Y ahora, en el aeropuerto, tras estrecharle la mano a todos y despedirme de ellos, pienso en las diferentes formas en que nos separamos de la gente en este mundo. Saludando alegremente a unos en las terminales, sabedores de que nunca volveremos a vemos. Dejando a otros en la cuneta de la carretera con la confianza de un futuro reencuentro. Descubriendo a mi madre en el relato de mi padre y despidiéndome de ella sin tener la oportunidad de conocerla mejor.
Aiyi me sonríe mientras esperamos que nos avisen para embarcar. ¡Qué anciana es! Deslizo un brazo sobre sus hombros mientras rodeo a Lili con el otro. Casi parecen las dos del mismo tamaño. Llega la hora de partir. Cuando nos decimos adiós una vez más, tengo la sensación de que voy de un funeral a otro. De mi mano penden dos billetes para Shanghai. En un par de horas estaremos allí.
El avión despega.

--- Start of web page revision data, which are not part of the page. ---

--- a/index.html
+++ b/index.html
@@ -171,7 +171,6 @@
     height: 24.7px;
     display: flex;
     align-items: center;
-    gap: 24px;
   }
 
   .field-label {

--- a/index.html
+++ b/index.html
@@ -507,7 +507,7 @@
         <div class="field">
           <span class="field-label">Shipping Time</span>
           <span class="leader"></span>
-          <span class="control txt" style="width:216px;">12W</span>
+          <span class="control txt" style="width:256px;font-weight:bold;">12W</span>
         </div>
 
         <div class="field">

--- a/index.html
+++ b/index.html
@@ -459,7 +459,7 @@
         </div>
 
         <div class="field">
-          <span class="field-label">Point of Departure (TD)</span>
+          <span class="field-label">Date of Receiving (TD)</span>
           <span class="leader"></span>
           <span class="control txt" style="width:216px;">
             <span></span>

Cierro los ojos. ¿Cómo podré hablarles de mi madre en mi chino deplorable? ¿Por dónde empezaré?
– Despierta, hemos llegado -me dice mi padre.
Al despertarme siento el pulso desbocado en mi garganta. Miro a través de la ventanilla y veo que el avión ya rueda por la pista de aterrizaje. El ambiente exterior es gris.

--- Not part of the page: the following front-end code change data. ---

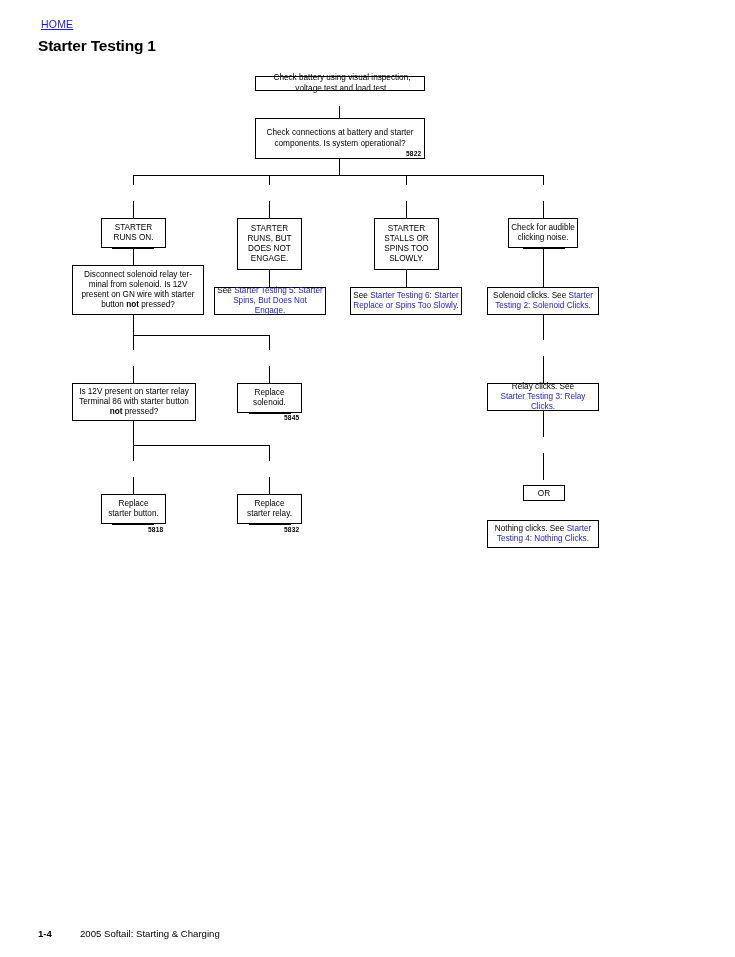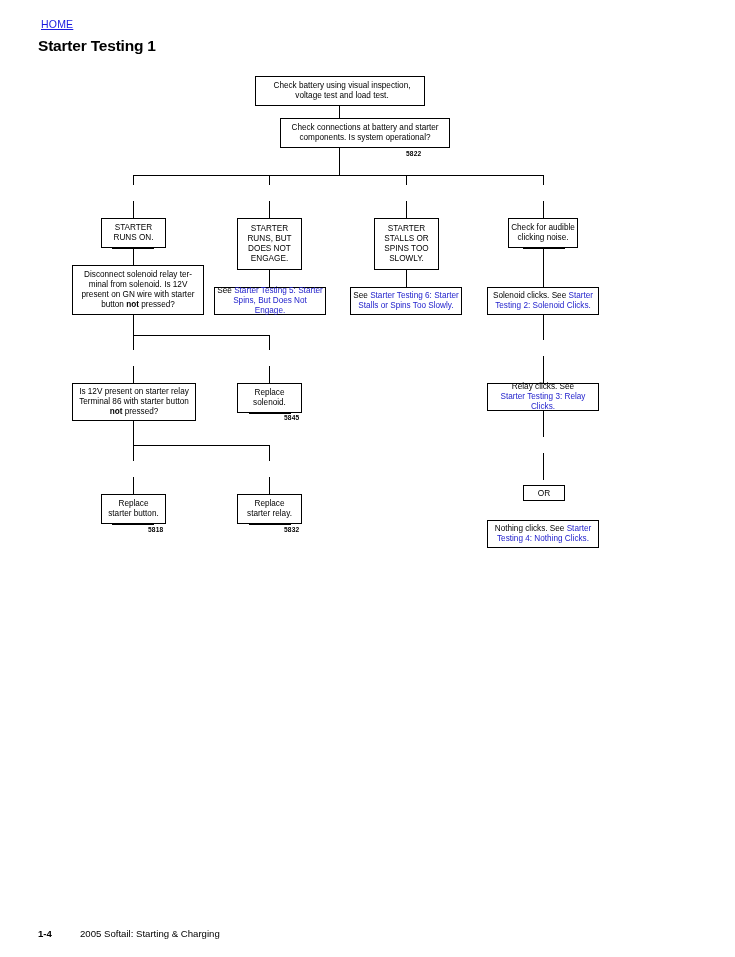--- a/index.html
+++ b/index.html
@@ -110,7 +110,7 @@
   <a class="home-link" href="#">HOME</a>
   <div class="page-title">Starter Testing 1</div>
 
-  <div class="box" style="left:255px; top:76px; width:170px; height:30px;padding-left:6px;">
+  <div class="box" style="left:255px; top:76px; width:170px; height:15px;padding-left:6px;">
     <div class="inner">
       <div>Check battery using visual inspection,</div>
       <div>voltage test and load test.</div>

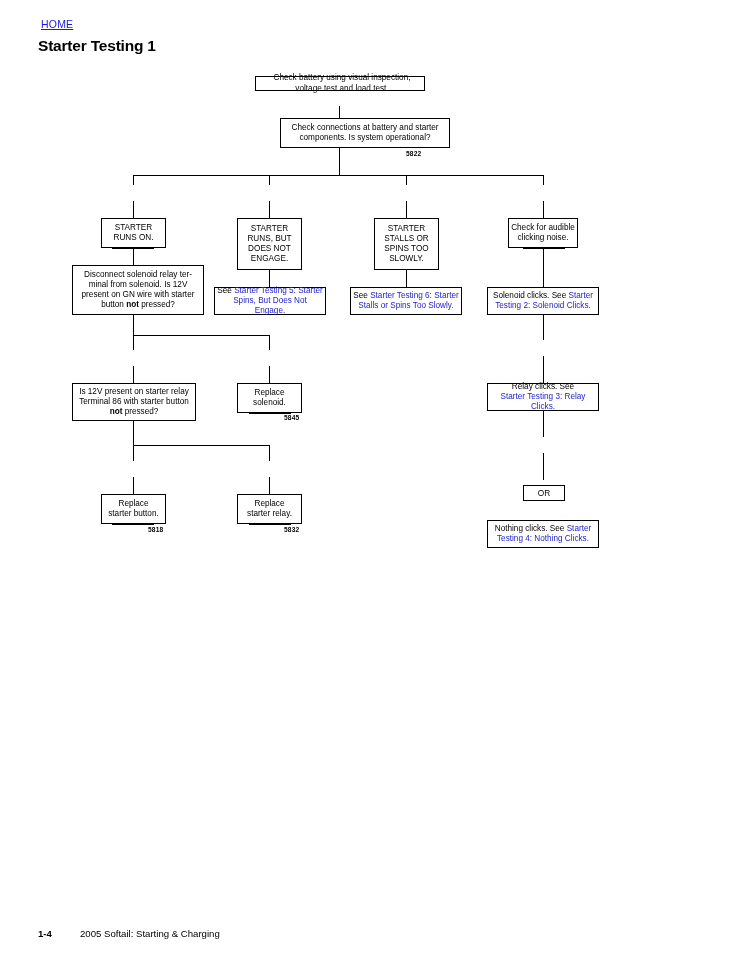--- a/index.html
+++ b/index.html
@@ -119,7 +119,7 @@
 
   <div class="vline" style="left:339px; top:106px; height:12px;"></div>
 
-  <div class="box" style="left:255px; top:118px; width:170px; height:30px;margin-left:25px;">
+  <div class="box" style="left:255px; top:118px; width:170px; height:41px;">
     <div class="inner">
       <div>Check connections at battery and starter</div>
       <div>components. Is system operational?</div>

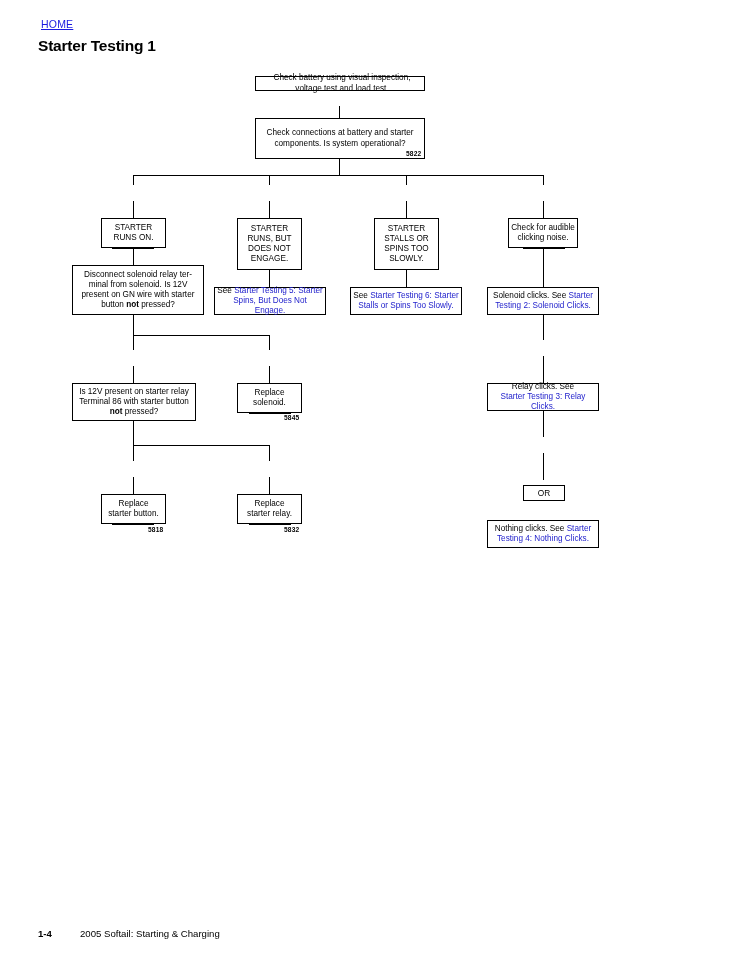--- a/index.html
+++ b/index.html
@@ -245,7 +245,7 @@
   <div class="box" style="left:350px; top:287px; width:112px; height:28px;">
     <div class="inner">
       <div><span>See </span><span class="lnk">Starter Testing 6: Starter</span></div>
-      <div class="lnk">Stalls or Spins Too Slowly.</div>
+      <div class="lnk">Replace or Spins Too Slowly.</div>
     </div>
   </div>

Y ahora bajo por la escalerilla de la terminal, recorro un trecho alquitranado y entro en la terminal. Ojalá, me digo, ojalá ella hubiera vivido lo suficiente para ser quien va al encuentro de mis hermanas. Estoy tan nerviosa que ni siquiera siento mis pies. Me muevo sin saber cómo.
– ¡Ahí está! -grita alguien.
Y entonces la veo. El cabello corto, el cuerpo menudo y esa misma expresión en el rostro. Se aprieta la boca con el dorso de la mano. Está llorando, como si hubiera vivido una terrible experiencia cuyo final la hiciera feliz.
No, no es como mi madre, pero tiene la misma expresión que ella cuando yo contaba cinco años y una tarde desaparecí durante tanto tiempo que se convenció de que había muerto. Cuando aparecí milagrosamente, con los ojos somnolientos, saliendo de debajo de mi cama, lloró y rió y se mordió el dorso de la mano para asegurarse de que era cierto.
Ahora la veo de nuevo, las veo a las dos agitando las manos y mostrando una foto, la Polaroid que les envié. En cuanto entro en la terminal, corro a su encuentro, ellas vienen hacia mí y nos abrazamos, los titubeos y las expectativas olvidados por completo.
– Mamá, mamá -murmuramos, como si ella estuviera entre nosotras.
Mis hermanas me miran con orgullo.
– Meimei jandale -le dice una a la otra-. La hermana pequeña se ha hecho mayor.
Vuelvo a mirarles el rostro y no distingo ningún rasgo de mi madre. Sin embargo, siguen pareciéndome familiares. Y me doy cuenta de cuál es mi parte china. Es algo tan evidente… algo que está en la familia, en la sangre, algo que por fin puedo liberar.
Mis hermanas y yo estamos abrazadas, riéndonos y enjugándonos mutuamente las lágrimas. Mi padre dispara la Polaroid y nos ofrece la instantánea. Mis hermanas y yo contemplamos el papel en silencio, ansiosas por ver lo que aparece.
La superficie gris verdosa se troca en los brillantes colores de nuestras tres imágenes, nítidos e intensos, tras unos pocos segundos. Y aunque no hablamos, sé lo que vemos las tres: juntas nos parecemos a nuestra madre. Sus mismos ojos, su misma boca, abierta por la sorpresa de ver al fin hecho realidad su sueño largamente acariciado.